IX
На следующее утро Оленька не приходила гулять. Возвращаясь один и раздосадованный, потому что нашел в Березовке беспорядки, Овчаров увидал, что во дворе хозяек стоит коляска. Часа через полтора коляска эта уехала. Оленька показалась в саду. По обыкновению своему, она бродила без дела.
— Что же не приходили сегодня? — спросил Овчаров, выходя ей навстречу.
Оленька подошла; она была сердита.
— Вы будете нас бранить, а я буду с вами гулять? — сказала она. — Хорошая штука. Вы что там настрочили?
— Ольга Николавна!
— Да, и маменьку обидели. Нечего делать грустной мины…
— Ольга Николавна, но зачем же вы принимаете на свой счет… Вот судьба наша, писателей… Скажем что-нибудь — лишимся дружбы, а не сказать…

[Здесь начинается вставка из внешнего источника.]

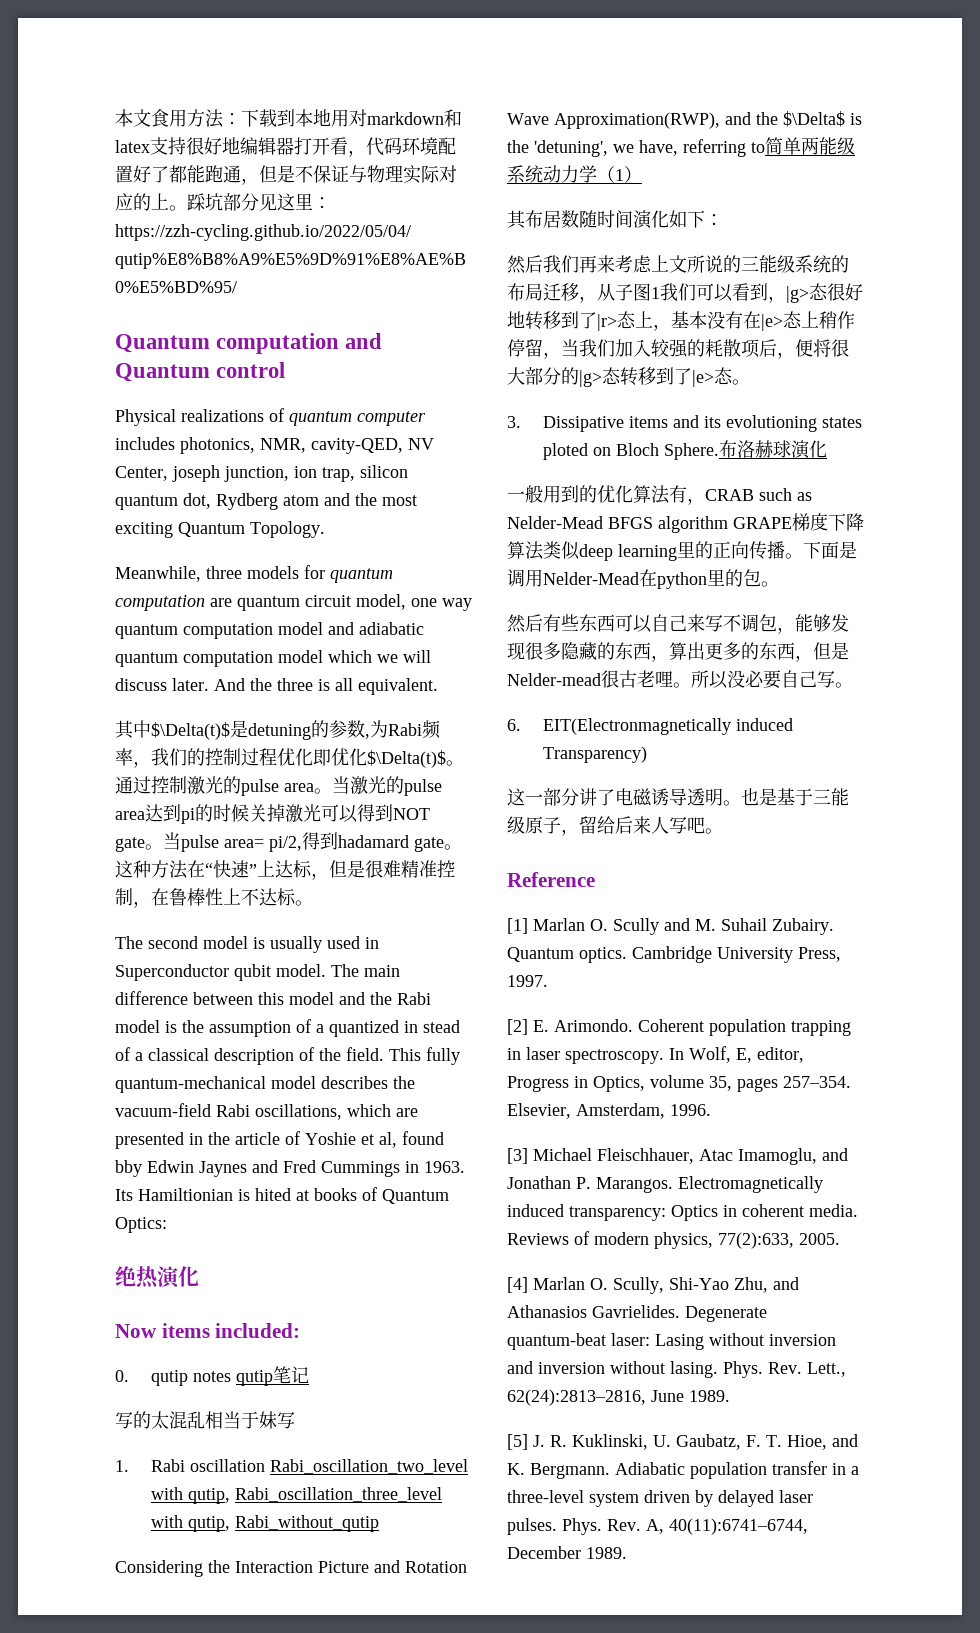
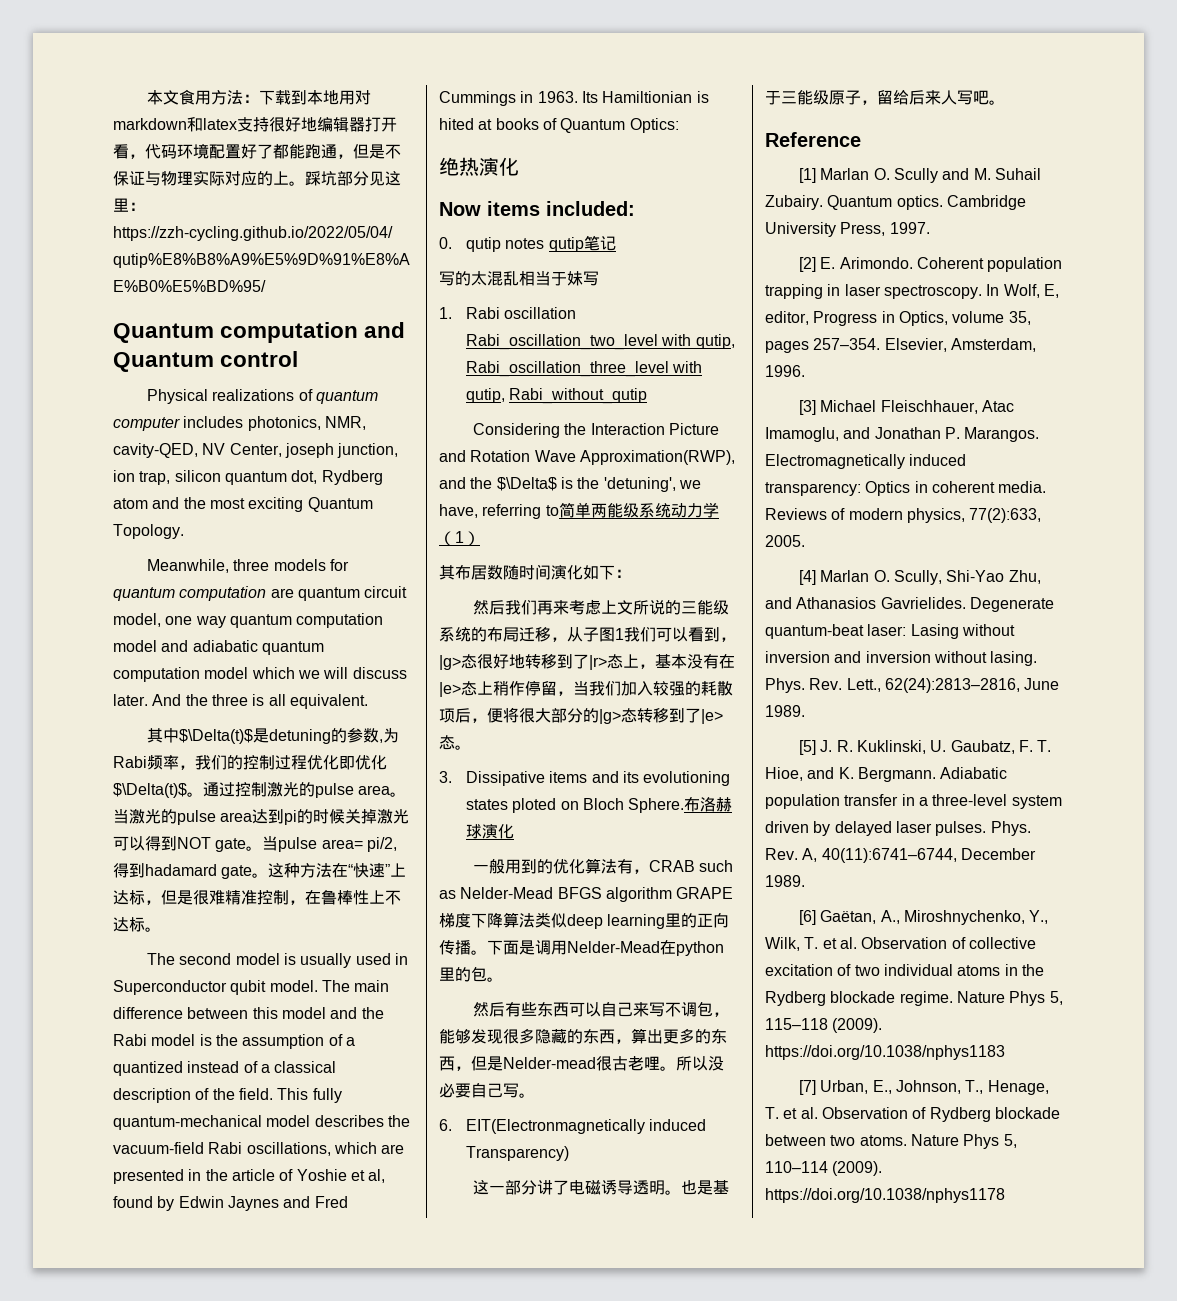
[404,1020,460,1033] in stead -> [187,1061,240,1073] instead
[115,1160,142,1177] bby -> [157,1196,175,1211] by
(627, 1553) none -> [799,910,1049,925] [765,937,1036,951] [765,964,1044,976] [765,991,1063,1006] [765,1018,883,1033] [765,1045,1005,1060] [799,1080,1049,1095] [765,1107,1060,1122] [765,1134,1017,1149] [765,1161,883,1176] [765,1188,1005,1203] // [6] Gaëtan, A., Miroshnychenko, Y., Wilk, T. et al. Observation of collective excitation of two individual atoms in the Rydberg blockade regime. Nature Phys 5, 115–118 (2009). https://doi.org/10.1038/nphys1183 // [7] Urban, E., Johnson, T., Henage, T. et al. Observation of Rydberg blockade between two atoms. Nature Phys 5, 110–114 (2009). https://doi.org/10.1038/nphys1178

— Ну, ну, довольно, — прервала его Оленька с утомлением, — разве я не знаю, что писатели нарочно злятся. Вот и барышни Малинниковы, говорят, добры, а все злятся… ну, довольно вам!
— Да. Вы почти верно судите, — сказал Овчаров, — но я объясню вам, каким мы процессом…
— Ах нет, пожалуйста! Я ничего не понимаю, — закричала Оленька, зажимая уши, — и у меня совсем не вы в голове… Вы видели, у нас барыня была?
— Да. Проехала коляска.
— Она мне жениха хочет сватать. Да это вздор: я не пойду. Скверно, что меня теперь возить к ней станут, а у нее тоска смертная. Это та барыня, у которой я занималась с гувернанткой. Я знаю, отчего она все кругом нас юлит. Она пять лет должна маменьке тысячу целковых и не платит. Маменька добра: как сберется намекнуть, так струсит. Глупо: или бы спросила, или бы перессорилась один конец. А меня все возят… Видите ли, отказать нельзя — зовет; знатная барыня!
— Какая-нибудь ваша соседка?
— Да. Репехова-Долговская, Катерина Петровна.
— Катерина Петровна! — вскричал Овчаров. — Разве она здесь? Давно ли?
— Вы ее знаете?
— Еще бы! Сто лет знакомы.
— Родня вам, может быть, а я наговорила…
— Нет, какая родня! Катерина Петровна… Да ведь у нее здесь имение. Теперь помню, помню.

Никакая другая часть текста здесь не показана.